The president warns that everyday places have become the new fields of massacres
The Uvalde families asked him to try it, and Joe Biden did, albeit without much faith. “Erase the invisible lines that divide this nation. Propose something to fix what isn’t working and make the necessary changes so that this doesn’t happen again,” the grandmother of one of the children who died in Uvalde told him in writing, in a letter she handed him on Sunday inside the Church of the Sacred heart.
He did not lack an opportunity to deliver the speech that he began to weave immediately. The Tulsa (Oklahoma) massacre, where a frustrated patient killed four people before committing suicide, meant that last night he did not wait any longer to address the nation. By his count, there had already been a score of mass shootings, 22 by the Gun Violence Files. “For God’s sake, how much more carnage are we willing to accept?” he asked.

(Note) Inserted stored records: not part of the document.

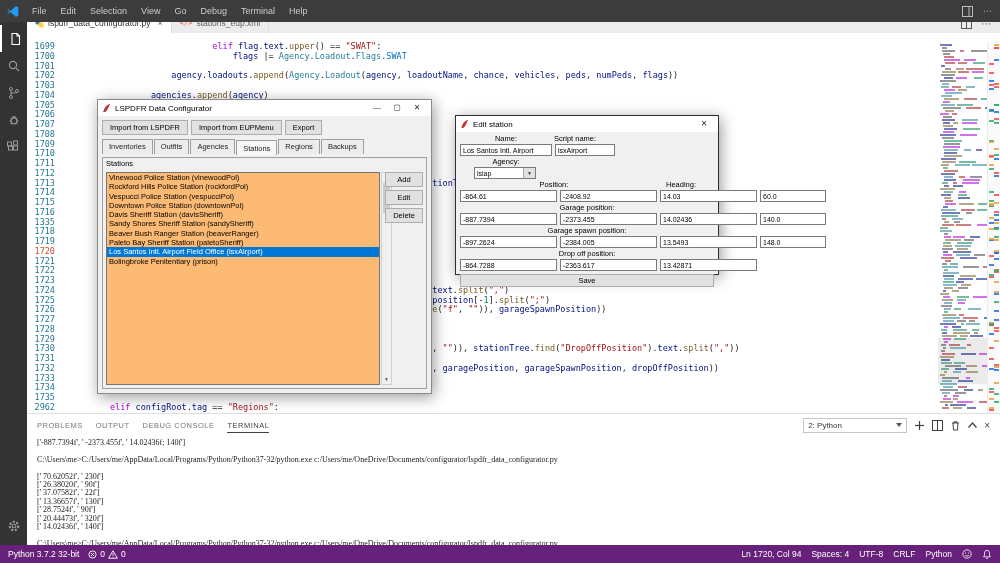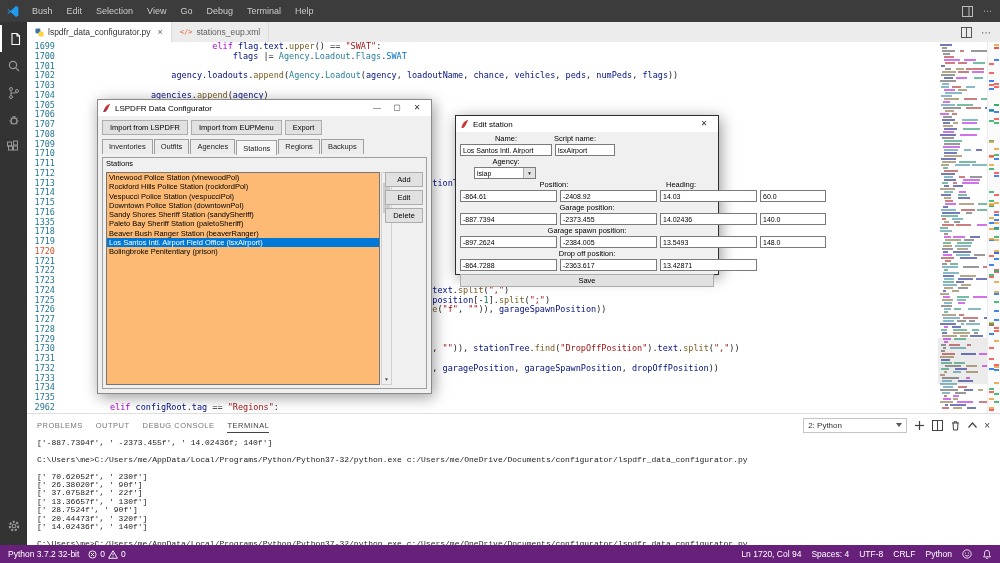--- a/index.html
+++ b/index.html
@@ -127,7 +127,7 @@
         </svg>
     </span>
     <div class="menu-bar">
-        <div class="menu-item">Bush</div>
+        <div class="menu-item">File</div>
         <div class="menu-item">Edit</div>
         <div class="menu-item">Selection</div>
         <div class="menu-item">View</div>

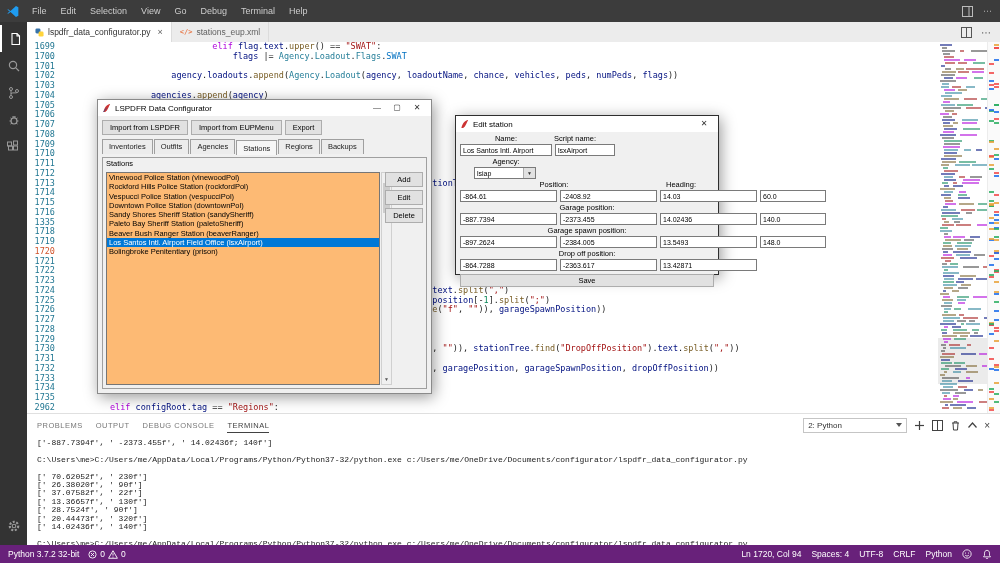--- a/index.html
+++ b/index.html
@@ -24,7 +24,7 @@
   .ab-bottom{margin-bottom:6px;}
 
   
-  .tabbar{position:absolute;left:27px;top:22px;width:973px;height:20px;background:#ececec;display:flex;z-index:5;}
+  .tabbar{position:absolute;left:27px;top:13px;width:973px;height:20px;background:#ececec;display:flex;z-index:5;}
   .tab{display:flex;align-items:center;gap:4px;padding:0 8px;font-size:8.5px;color:#616161;
        background:#ececec;border-right:1px solid #dcdcdc;height:20px;box-sizing:border-box;}
   .tab.active{background:#ffffff;color:#333;}

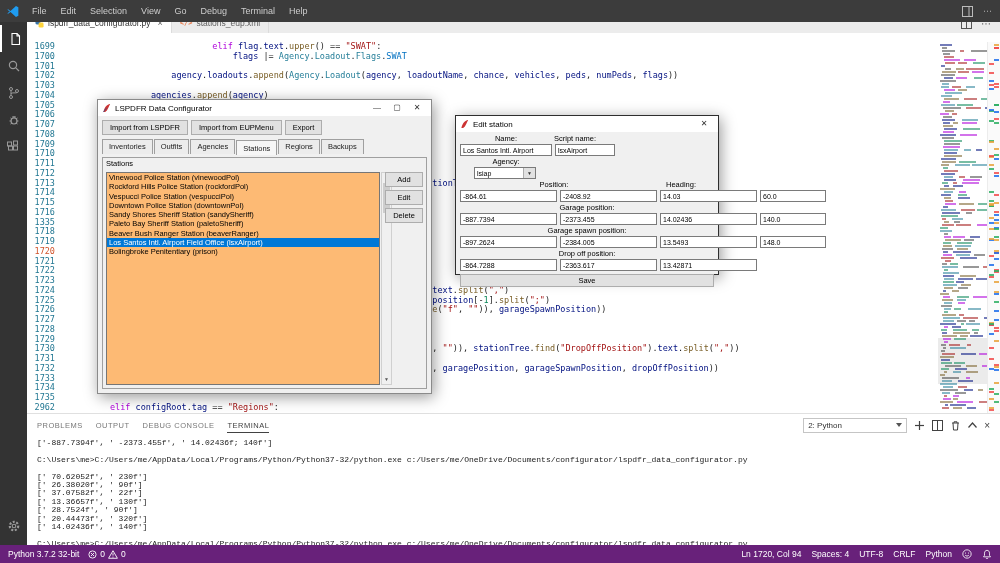--- a/index.html
+++ b/index.html
@@ -713,6 +713,7 @@
           <div class="lb-item">Rockford Hills Police Station (rockfordPol)</div>
           <div class="lb-item">Vespucci Police Station (vespucciPol)</div>
           <div class="lb-item">Downtown Police Station (downtownPol)</div>
+          <div class="lb-item">Davis Sheriff Station (davisSheriff)</div>
           <div class="lb-item">Sandy Shores Sheriff Station (sandySheriff)</div>
           <div class="lb-item">Paleto Bay Sheriff Station (paletoSheriff)</div>
           <div class="lb-item">Beaver Bush Ranger Station (beaverRanger)</div>

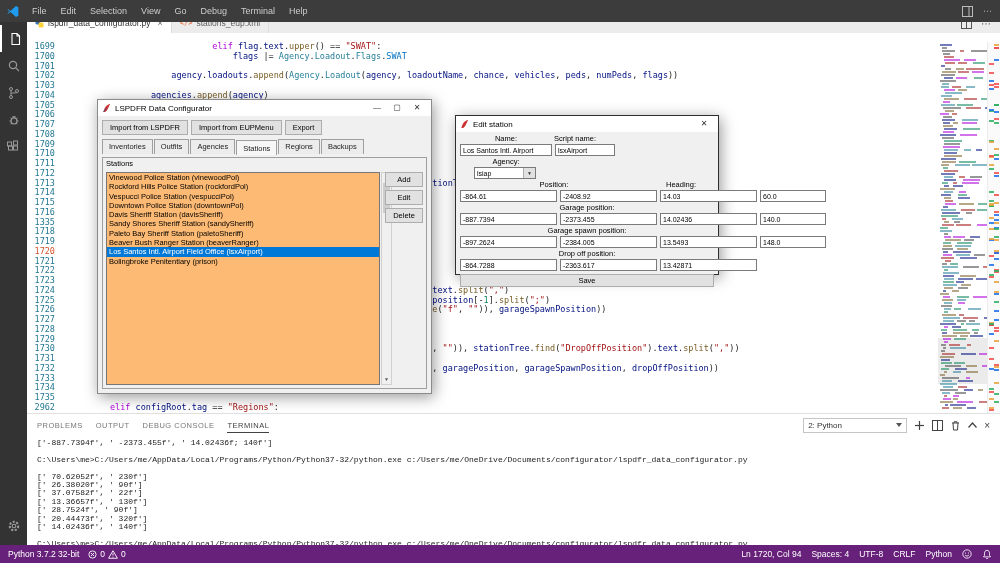--- a/index.html
+++ b/index.html
@@ -715,8 +715,8 @@
           <div class="lb-item">Downtown Police Station (downtownPol)</div>
           <div class="lb-item">Davis Sheriff Station (davisSheriff)</div>
           <div class="lb-item">Sandy Shores Sheriff Station (sandySheriff)</div>
+          <div class="lb-item">Beaver Bush Ranger Station (beaverRanger)</div>
           <div class="lb-item">Paleto Bay Sheriff Station (paletoSheriff)</div>
-          <div class="lb-item">Beaver Bush Ranger Station (beaverRanger)</div>
           <div class="lb-item sel">Los Santos Intl. Airport Field Office (lsxAirport)</div>
           <div class="lb-item">Bolingbroke Penitentiary (prison)</div>
         </div>

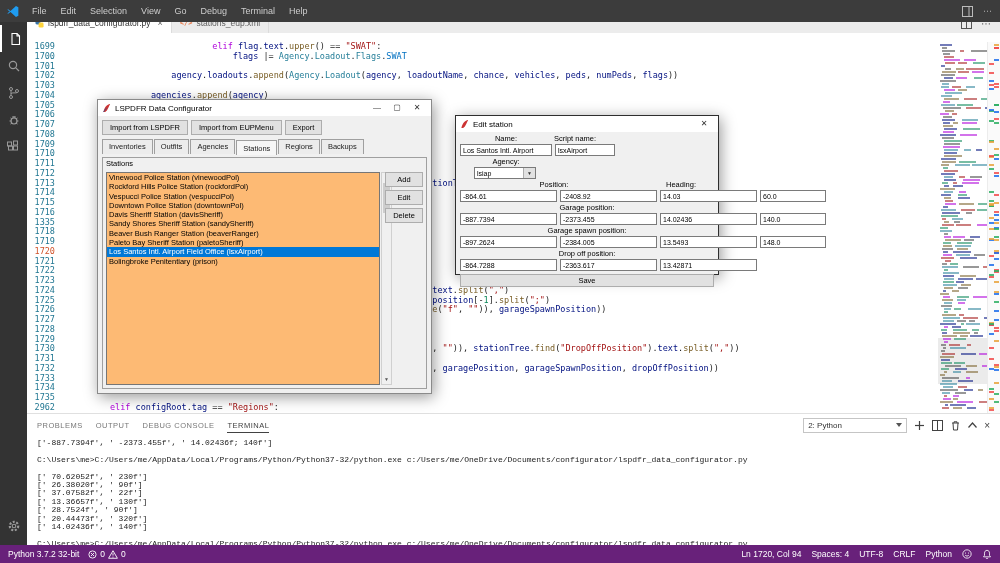--- a/index.html
+++ b/index.html
@@ -60,7 +60,7 @@
   .term-select{display:flex;align-items:center;justify-content:space-between;width:104px;height:15px;
                border:1px solid #c5c5c5;background:#fff;font-size:8px;color:#333;padding:0 4px;box-sizing:border-box;}
   .pa-icon{display:flex;align-items:center;}
-  .terminal{padding:3px 0 0 10px;font-family:Liberation Mono, monospace;font-size:8px;color:#222;white-space:pre;overflow:hidden;height:106px;}
+  .terminal{padding:3px 0 0 10px;font-family:Liberation Serif, serif;font-size:8px;color:#222;white-space:pre;overflow:hidden;height:106px;}
   .tl{height:8.4px;line-height:8.4px;}
 
   

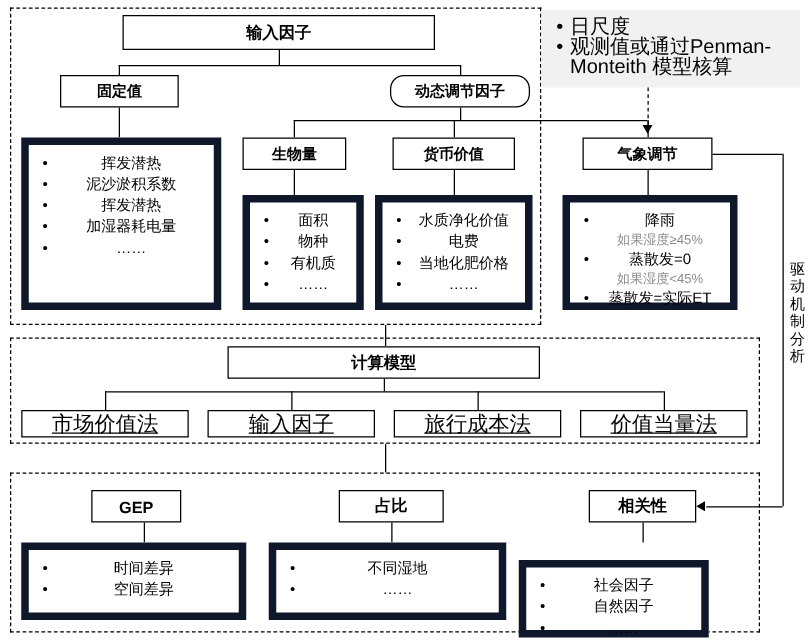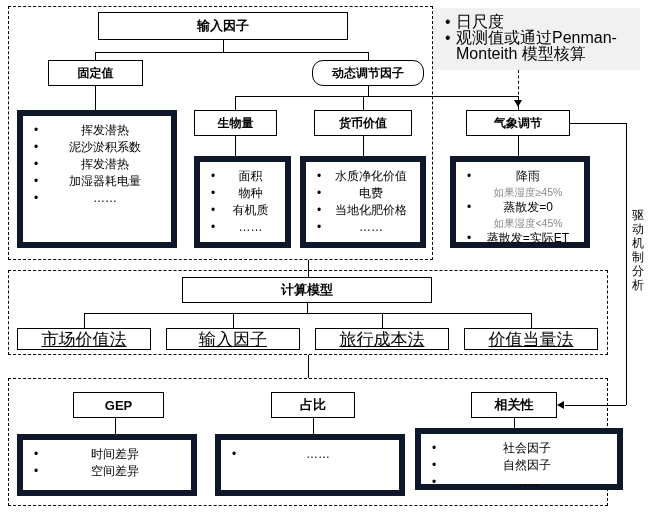--- a/index.html
+++ b/index.html
@@ -251,7 +251,7 @@
 
   <div class="ln v" style="left:308px; top:355px; height:23px;"></div>
 
-  <div class="abs box title-lg" style="left:73px; top:392px; width:91px; height:26px;">
+  <div class="abs box title-lg" style="left:73px; top:392px; width:72px; height:26px;">
     <span>GEP</span>
   </div>
   <div class="ln v" style="left:115px; top:418px; height:16px;"></div>

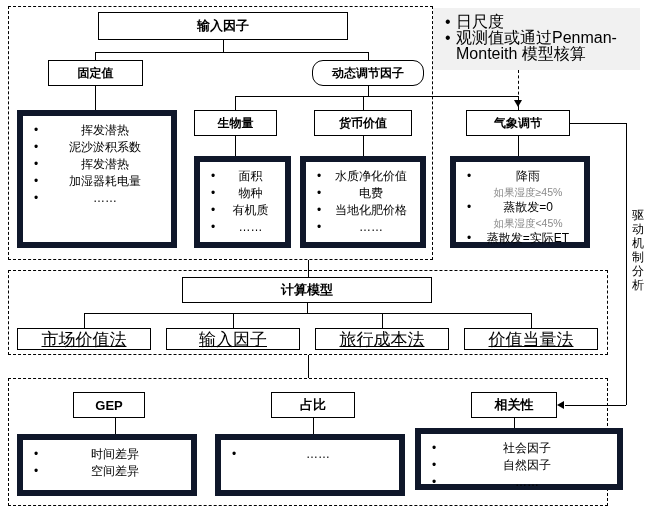--- a/index.html
+++ b/index.html
@@ -268,6 +268,7 @@
   <div class="ln v" style="left:313px; top:418px; height:16px;"></div>
   <div class="abs listbox" style="left:215px; top:434px; width:190px; height:62px;">
     <ul>
+      <li>不同湿地</li>
       <li>……</li>
     </ul>
   </div>

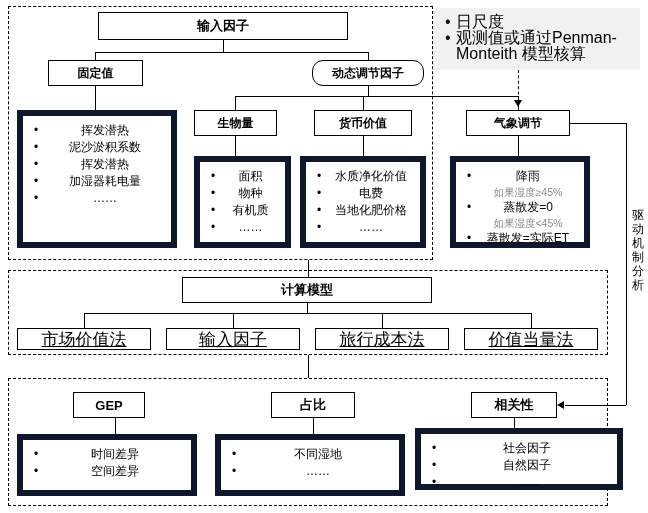--- a/index.html
+++ b/index.html
@@ -277,7 +277,7 @@
     <span>相关性</span>
   </div>
   <div class="ln v" style="left:514px; top:418px; height:16px;"></div>
-  <div class="abs listbox" style="left:415px; top:428px; width:208px; height:62px;">
+  <div class="abs listbox" style="left:415px; top:448px; width:152px; height:62px;">
     <ul>
       <li>社会因子</li>
       <li>自然因子</li>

It was not about preaching for believers, as the Republicans accuse him, convinced that the Democrats only intend to mobilize their bases for the November legislative elections. The president aimed at the conscience of “responsible gun owners,” beginning by assuring them that he has no intention of taking them away from them. What he is proposing, he insisted, are “common sense” measures that many of them advocate. Like extending to gun shows and private sales the obligation to check the criminal and mental history of the buyer against the bases of the FBI, something that is supported by 83% of voters, including 77% of Republicans, according to a poll of Morning Consult for Politico. In other words, a more popular measure than the aid plan to alleviate the effects of covid.
Still, that would not have prevented the massacres that have made headlines in recent times, because those who perpetrated them had no record. That is why Biden was more ambitious in resurrecting the ban on assault weapons, such as the AR-15 used by the Tulsa hospital gunman on Tuesday, last week by the frustrated teenager from Uvalde, or the previous week by the young racist from the supermarket in buffalo. “Why in God’s name does anyone need high-capacity cartridge belts that can fire hundreds of bullets in minutes?” he wondered.
The prohibition of the same, along with assault rifles and up to a total of nine categories of weapons, was part of the law approved in 1994 with the support of former presidents Gerald Ford, Ronald Reagan and Jimmy Carter. Since it expired in 2004, the number of fatalities left by mass shootings has tripled, although its impact on common crime has been minimal when used in 1% of crimes, according to data from the National Rifle Association (NRA). . “And if we can’t pass it at least we should be able to raise the legal age to get it to 21,” he proposed. That would have kept the gunmen in Buffalo and Uvalde waiting three more years and, perhaps, the chance that they would never carry out a massacre, because the president’s plan also includes a package for psychological aid.
Another of his proposals, a “red flags” law, would prohibit the sale of weapons to disturbed individuals who show signs of using them against themselves or others. The young man from Buffalo, however, was not prevented, despite the fact that New York is one of the states that he already has. Payton Gendron was psychiatrically evaluated last year after he made a threat at his high school, but there was no further intervention because it was deemed too generic.
The president warned that everyday places have become the killing fields of these massacres. Churches, supermarkets, cinemas, schools, shopping centers, offices… Nobody is safe. Everyday places are “the new fields of massacres.” However, six months before the mid-term legislative elections, the new attempt to limit access to firearms will most likely be a dead letter, because no legislator will want to risk losing a single vote. Biden, in addition, put on alert precisely those who he was trying to appease by asking for the legal responsibility of weapons manufacturers, as was done with tobacco companies, and the personal responsibility of those who do not keep their weapons under lock and key. As if that weren’t enough, by saying that the second amendment to the Constitution “is not absolute,” he was putting everyone the powerful National Rifle Association has been scaring on guard about the possibility that the Democrats will limit it.
“This time we have to do something,” the president pleaded. “This is not about taking away anyone’s rights, but about protecting our children and our families. To protect our freedom to send them to school, to go to the market or to mass without being killed».